(Items from a dataset)

:::::

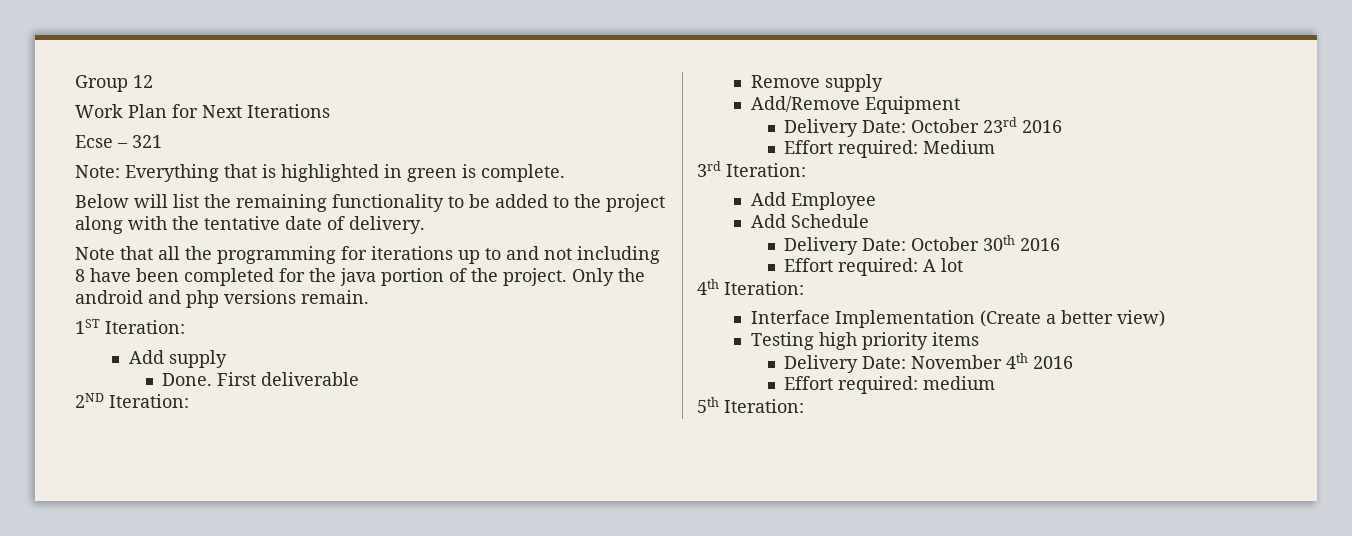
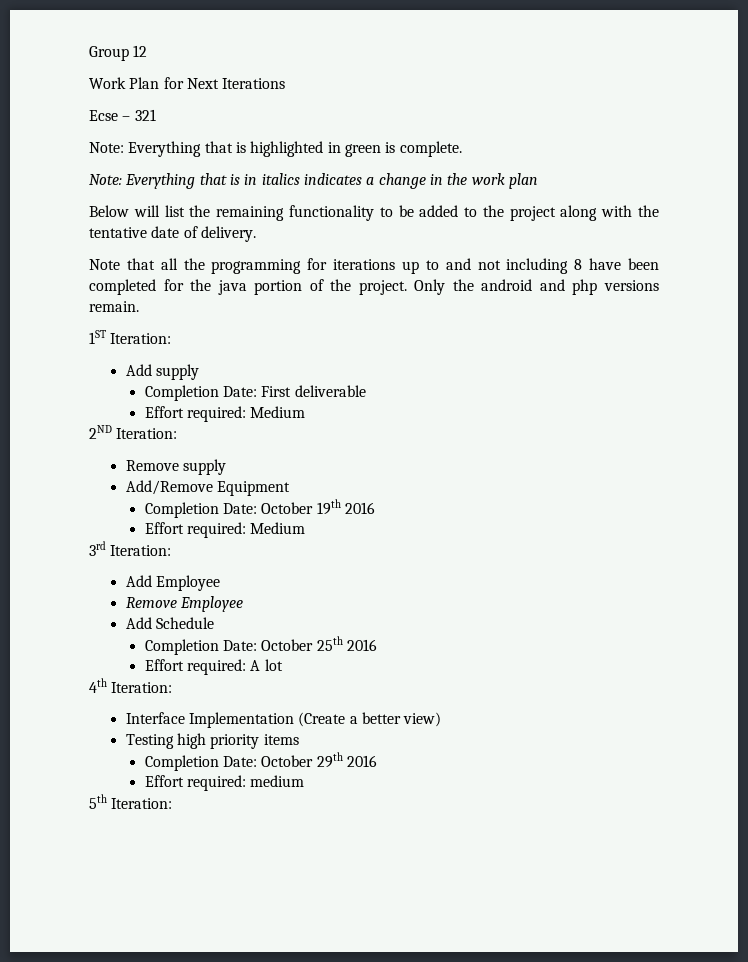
+ Note: Everything that is in italics indicates a change in the work plan
- Done. First deliverable
+ Completion Date: First deliverable
+ Effort required: Medium
- Delivery Date: October 23rd 2016
+ Completion Date: October 19th 2016
+ Remove Employee
- Delivery Date: October 30th 2016
+ Completion Date: October 25th 2016
- Delivery Date: November 4th 2016
+ Completion Date: October 29th 2016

:::::

** TO DO **
Take the line containing "- Delivery Date: November 4th 2016" as the first line and the last line of the data above as the final one. Write out these lines and all between them exactly.

** YOUR SOLUTION **
- Delivery Date: November 4th 2016
+ Completion Date: October 29th 2016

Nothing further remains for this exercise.